═════ Records for this exercise ═════

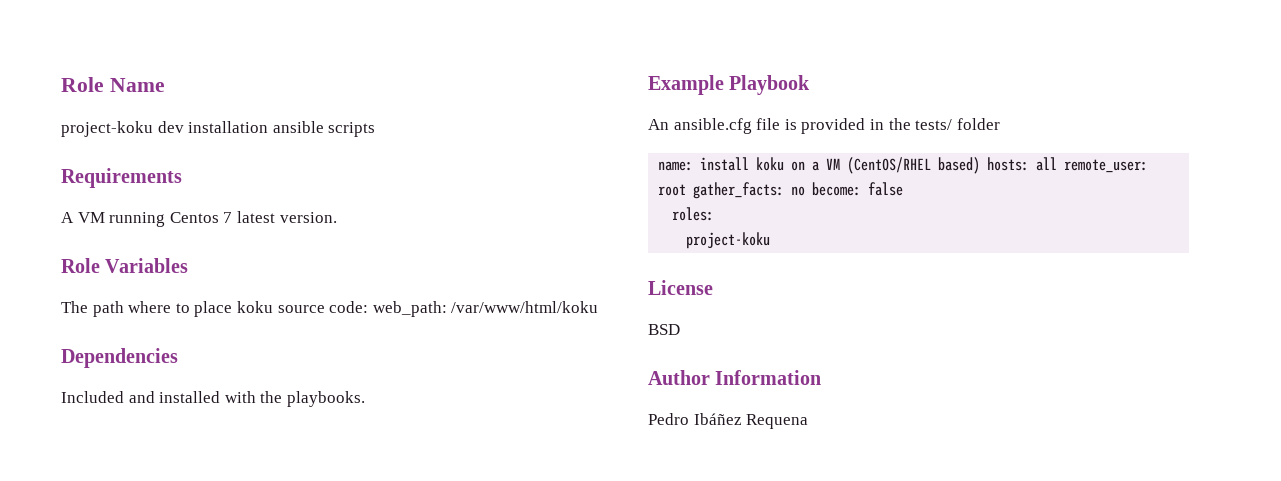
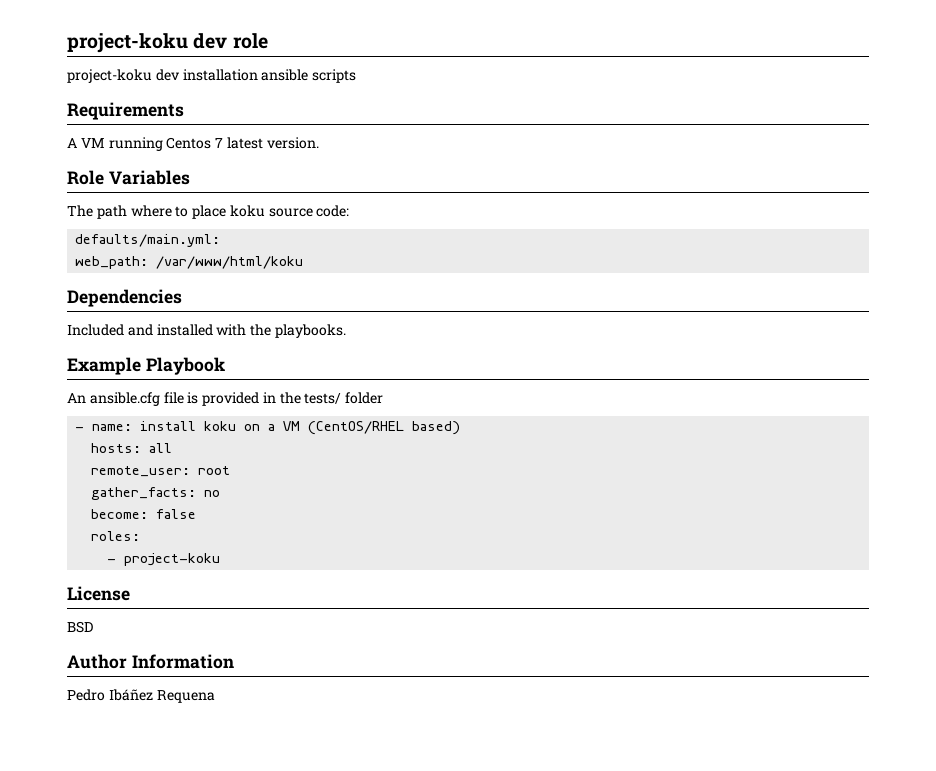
- Role Name
+ project-koku dev role
- The path where to place koku source code: web_path: /var/www/html/koku
+ The path where to place koku source code:
+ defaults/main.yml:
+ web_path: /var/www/html/koku
- name: install koku on a VM (CentOS/RHEL based) hosts: all remote_user: root gather_facts: no become: false
+ - name: install koku on a VM (CentOS/RHEL based)
+ hosts: all
+ remote_user: root
+ gather_facts: no
+ become: false
  roles:
- project-koku
+ - project-koku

═════

Assignment: How many lines of the records contain the string "CentOS"? Respond with the number alone.

Reply to the exercise: 2